Shagufta is an attractive woman, admired by many men who want to be romantically involved with her. She is unmarried, and although she does not physically go to work, she makes her income from owning partial shares of a nearby shop. Shagufta has a mother who is mentally insane and a brother affected by Down Syndrome. Her neighbours misunderstand Shagufta and look down on her for being single, having a crazy mother and going out late at night (usually to meet men). Jealous of Shagufta's good looks, many neighbours, including Neeli's mother, think that Shagufta is a whore, but deep down inside, Shagufta is a very caring woman and has a heart of gold, going above and beyond to help someone in need.

Shagufta falls in love with a cable technician who works in the apartments named Nasser, and she wants to marry him.
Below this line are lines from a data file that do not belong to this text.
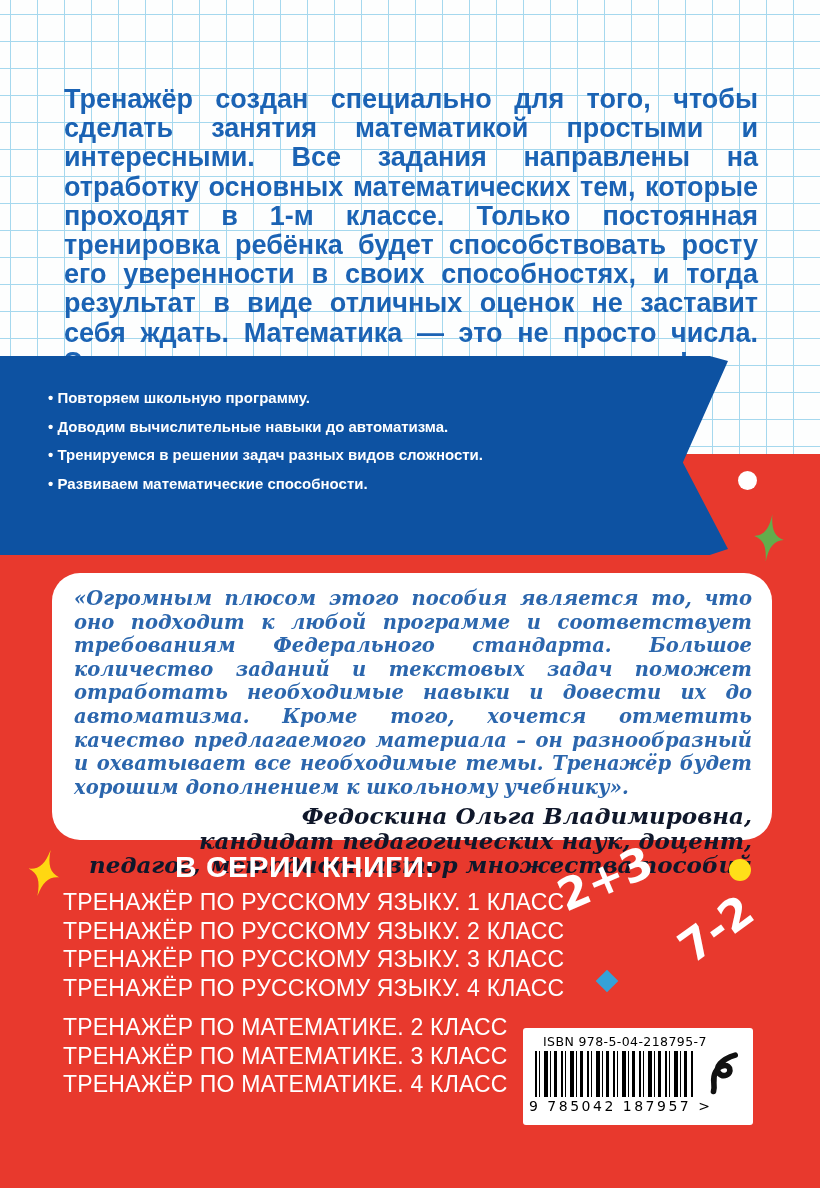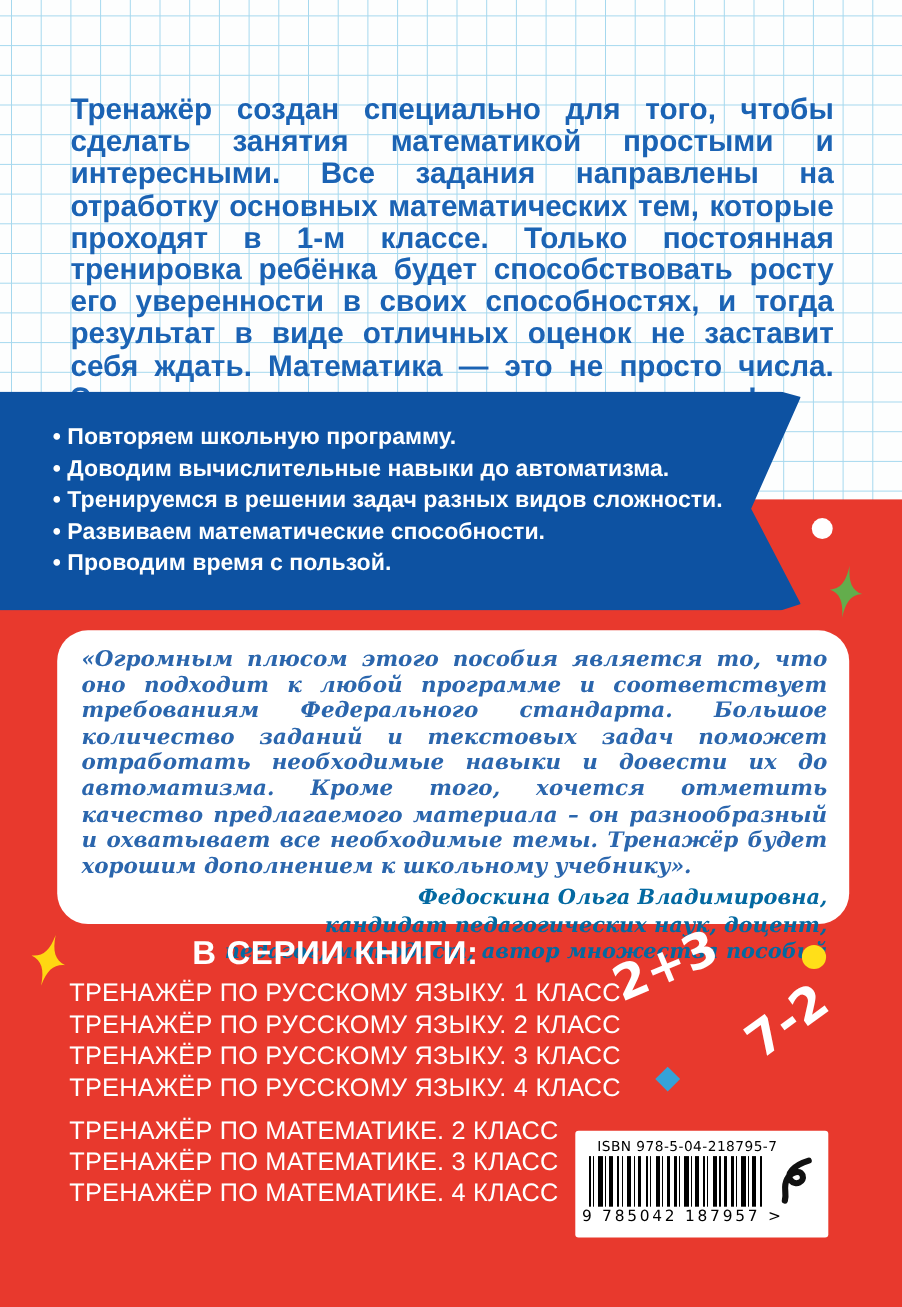"Повторяем школьную программу." .bullets li { font-size: 21px -> 15px }
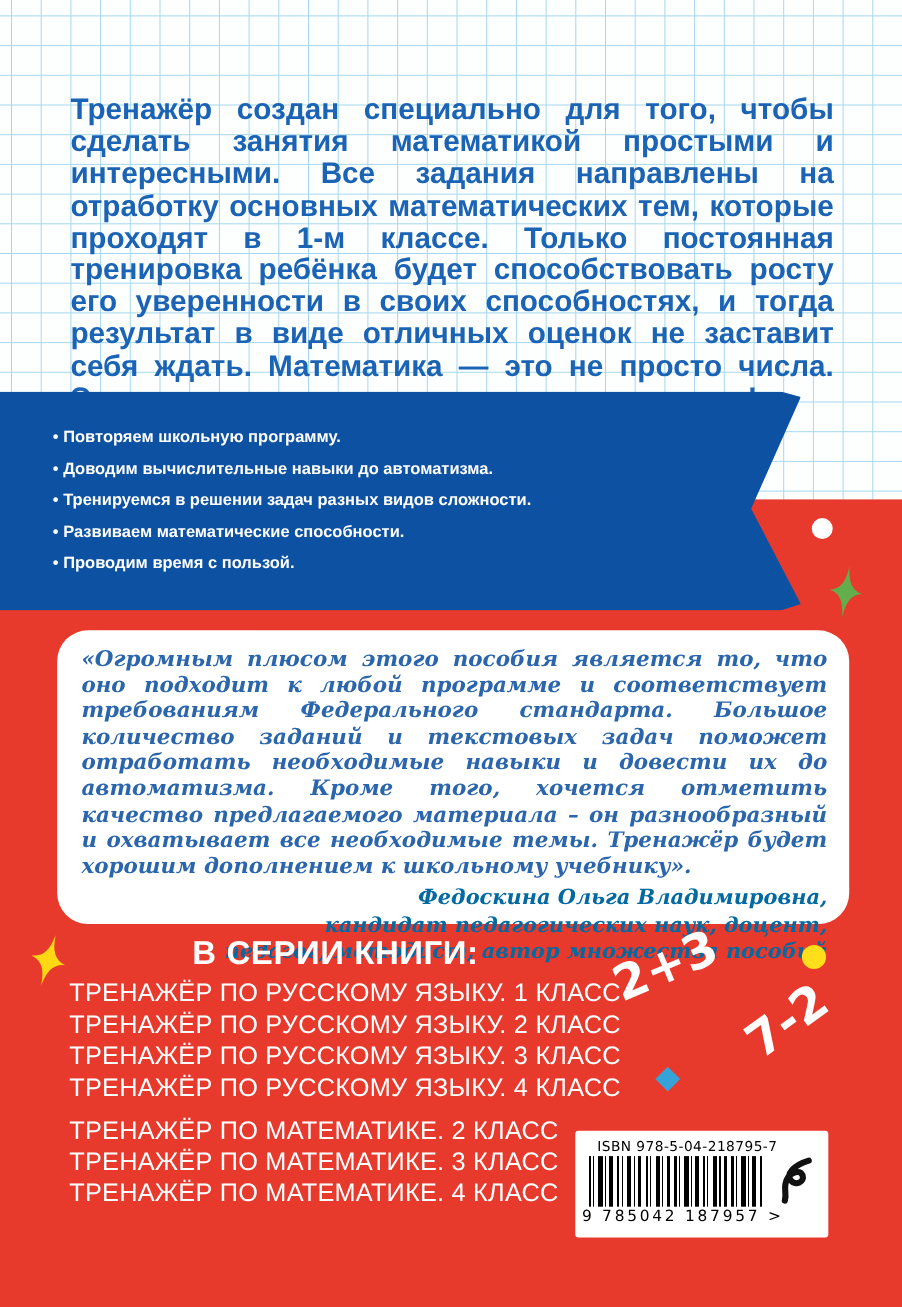"Проводим время с пользой." li { html: <li>Проводим время с пользой.</li> -> none }
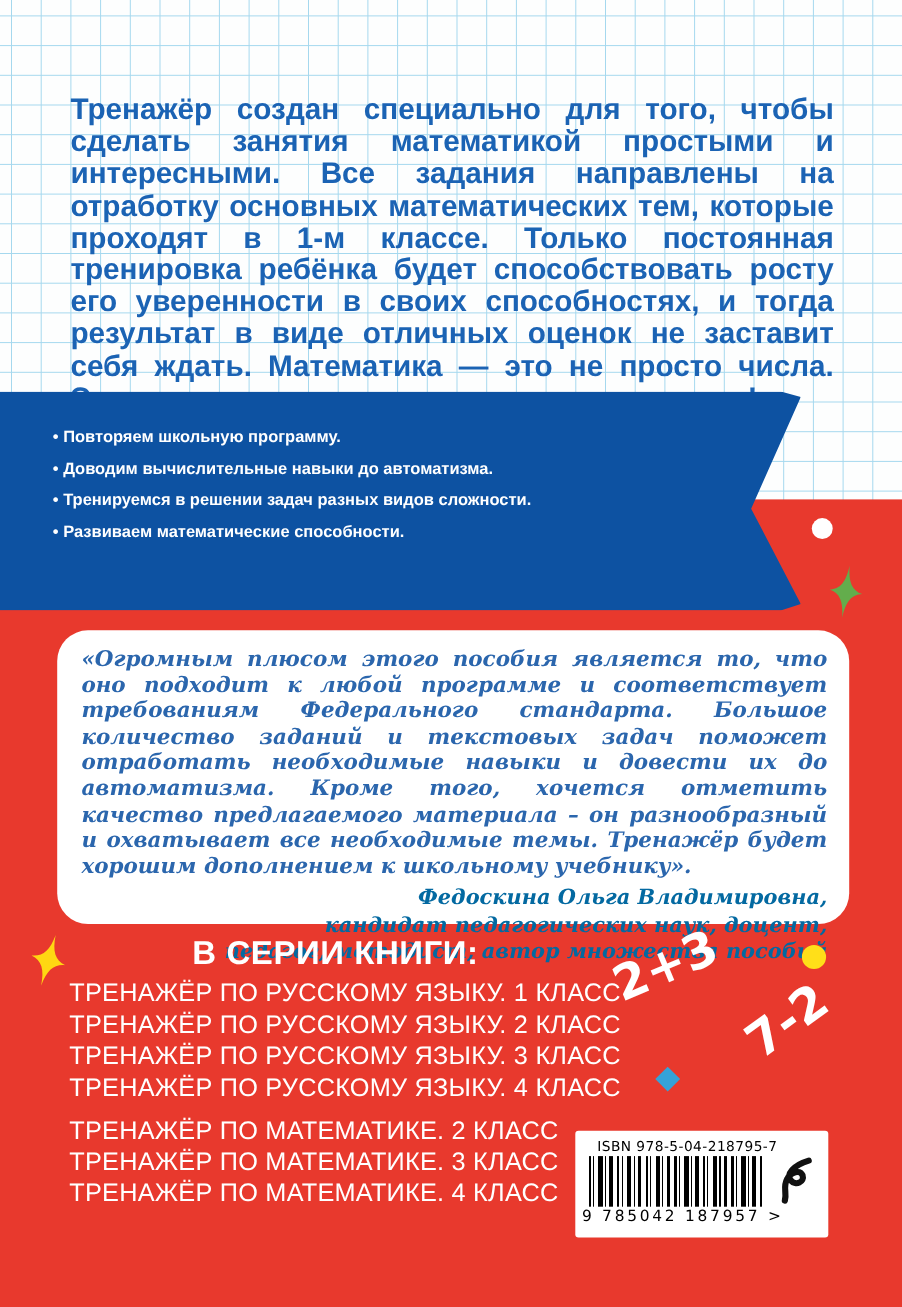"Федоскина Ольга Владимировна," .attribution { color: #0369a1 -> #0f172a; font-size: 19px -> 23px }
Nasser is promiscuous and eventually falls for Neeli, whom he sees dancing at a friend's wedding.
When Shagufta and Neeli argue, Neeli decides to hurt Shagufta by starting an affair with Nasser.

Other characters in the story, such as Neeli's dad, Basharat, and older brother, are also madly in love with Shagufta.
Mohabbat Jaye Bhar Mein has many comedic scenes, but it is a far deeper drama, showing the viewers the internal pain and suffering of the many characters.

==Cast==

- Sajal Aly as Neeli
- Arisha Razi/Resham as Shagufta
- Hina Dilpazeer as Nasreen, Neeli's Mother
- Adnan Siddiqui as Basharat, Neeli's Father
- Imran Aslam as Nasir, Neeli and Shagufta's boy friend
- Minal Khan as Rani, Neeli's younger sister
- Fareeha Jabeen as Shagufta's mother
- Naeema Garaj as Zubeida, Nasreen's mother
- Raza Zaidi as Mubashir, Neeli's brother
- Nirvaan Nadeem as Tariq, Nasir's friend
- Fazal Hassain as Gullu, Neeli's brother
- Rashid Farooqi as Ismail, Nasreen's cousin
- Rehana Kaleem as Kokab, Nasreen's friend
- Sohail Masood as Shagufta's father (only in flashback)
- Ubaida Ansari as Zubeida's sister-in-law
- Adnan Gabol as Shagufta's brother
- Zahida Batool
- Bilal Ahmad
- Syed Karam Hussain
- Mohammad Ali

== Soundtrack ==
Mohabbat Jaye Bhar Mein's title song Mohabbat Bhar Mei Jaye is sung by Shibani Kashyap, composed by Shoaib Farrukh and Farrukh Abid and lyrics by Fasih Bari.